[Records drawn from a dataset]
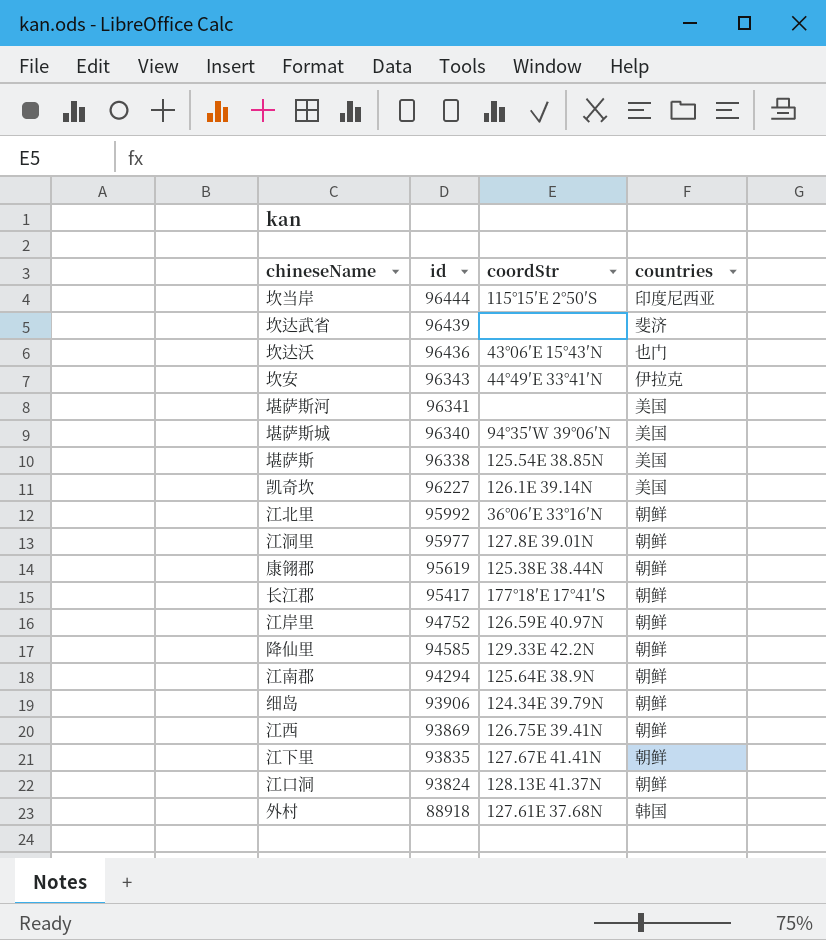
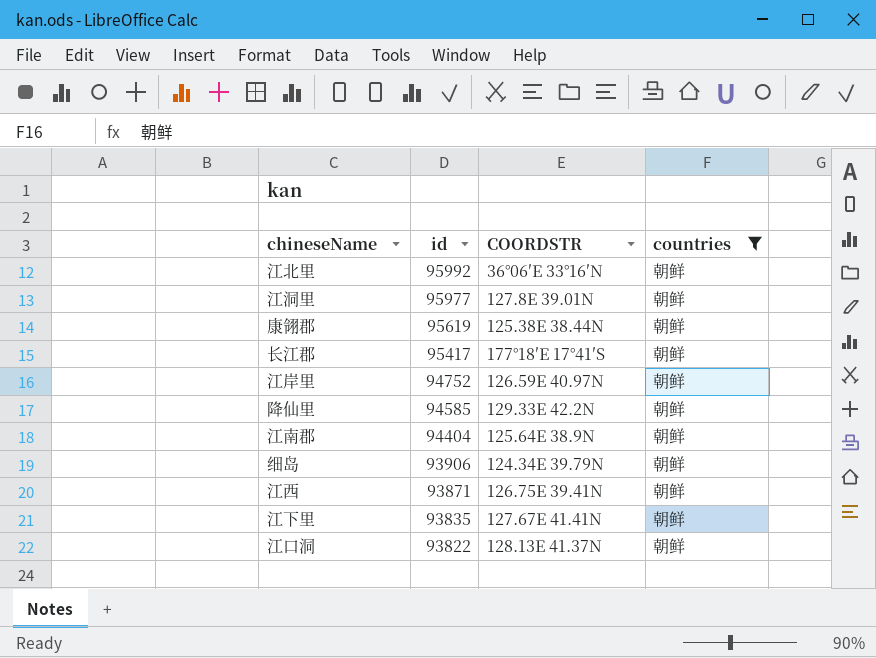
filter: none -> countries = 朝鲜
column name: coordStr -> COORDSTR
江南郡 | id: 94294 -> 94404
江西 | id: 93869 -> 93871
江口洞 | id: 93824 -> 93822

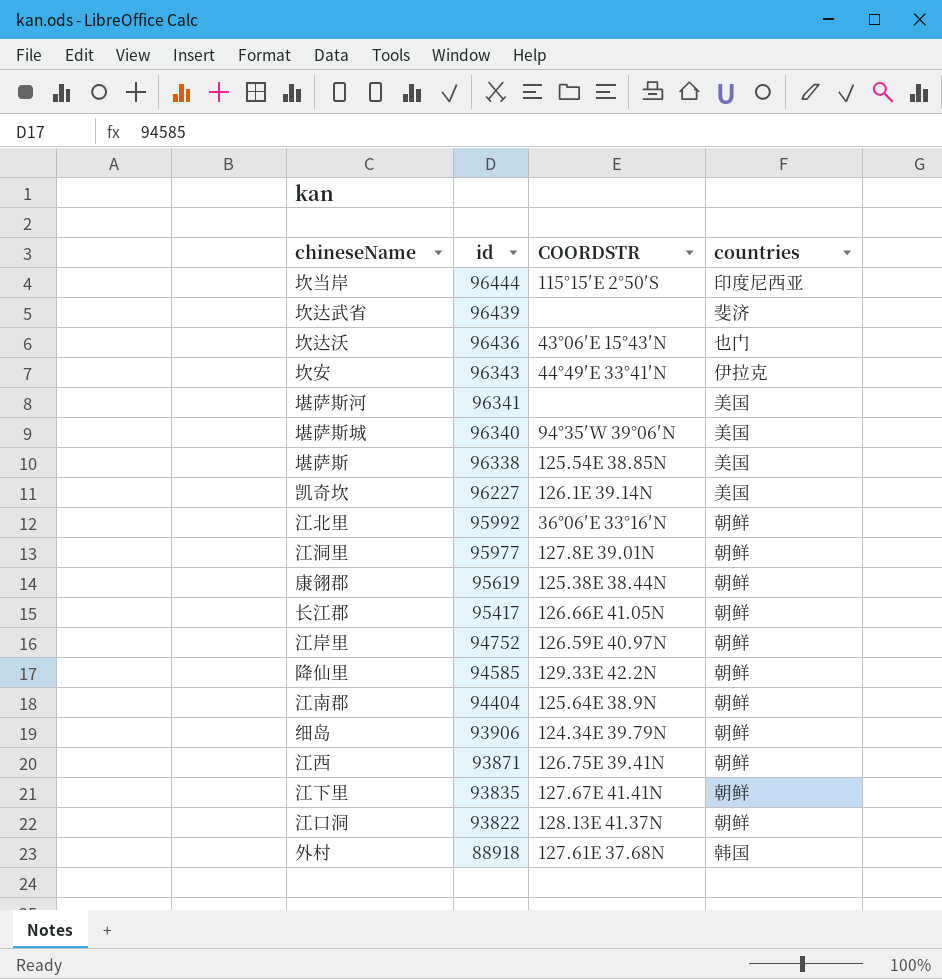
filter: countries = 朝鲜 -> none
长江郡 | COORDSTR: 177°18′E 17°41′S -> 126.66E 41.05N

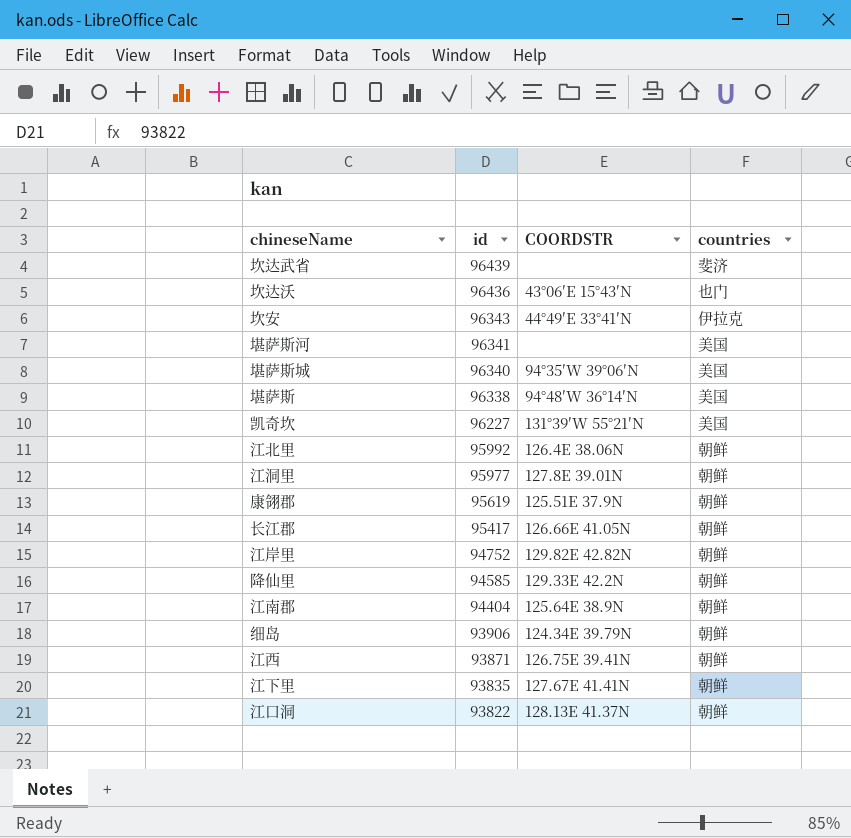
row 坎当岸: 96444 | 115°15′E 2°50′S | 印度尼西亚 -> none
row 外村: 88918 | 127.61E 37.68N | 韩国 -> none
堪萨斯 | COORDSTR: 125.54E 38.85N -> 94°48′W 36°14′N
凯奇坎 | COORDSTR: 126.1E 39.14N -> 131°39′W 55°21′N
江北里 | COORDSTR: 36°06′E 33°16′N -> 126.4E 38.06N
康翎郡 | COORDSTR: 125.38E 38.44N -> 125.51E 37.9N
江岸里 | COORDSTR: 126.59E 40.97N -> 129.82E 42.82N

> INSTRUCTIONS FOR THE TASK
If an entry holds a picture, leave the picture out and repeat the rest exactly.

> ANSWER FOR THE TASK
filter: none -> countries = 朝鲜
column name: coordStr -> COORDSTR
江南郡 | id: 94294 -> 94404
江西 | id: 93869 -> 93871
江口洞 | id: 93824 -> 93822

filter: countries = 朝鲜 -> none
长江郡 | COORDSTR: 177°18′E 17°41′S -> 126.66E 41.05N

row 坎当岸: 96444 | 115°15′E 2°50′S | 印度尼西亚 -> none
row 外村: 88918 | 127.61E 37.68N | 韩国 -> none
堪萨斯 | COORDSTR: 125.54E 38.85N -> 94°48′W 36°14′N
凯奇坎 | COORDSTR: 126.1E 39.14N -> 131°39′W 55°21′N
江北里 | COORDSTR: 36°06′E 33°16′N -> 126.4E 38.06N
康翎郡 | COORDSTR: 125.38E 38.44N -> 125.51E 37.9N
江岸里 | COORDSTR: 126.59E 40.97N -> 129.82E 42.82N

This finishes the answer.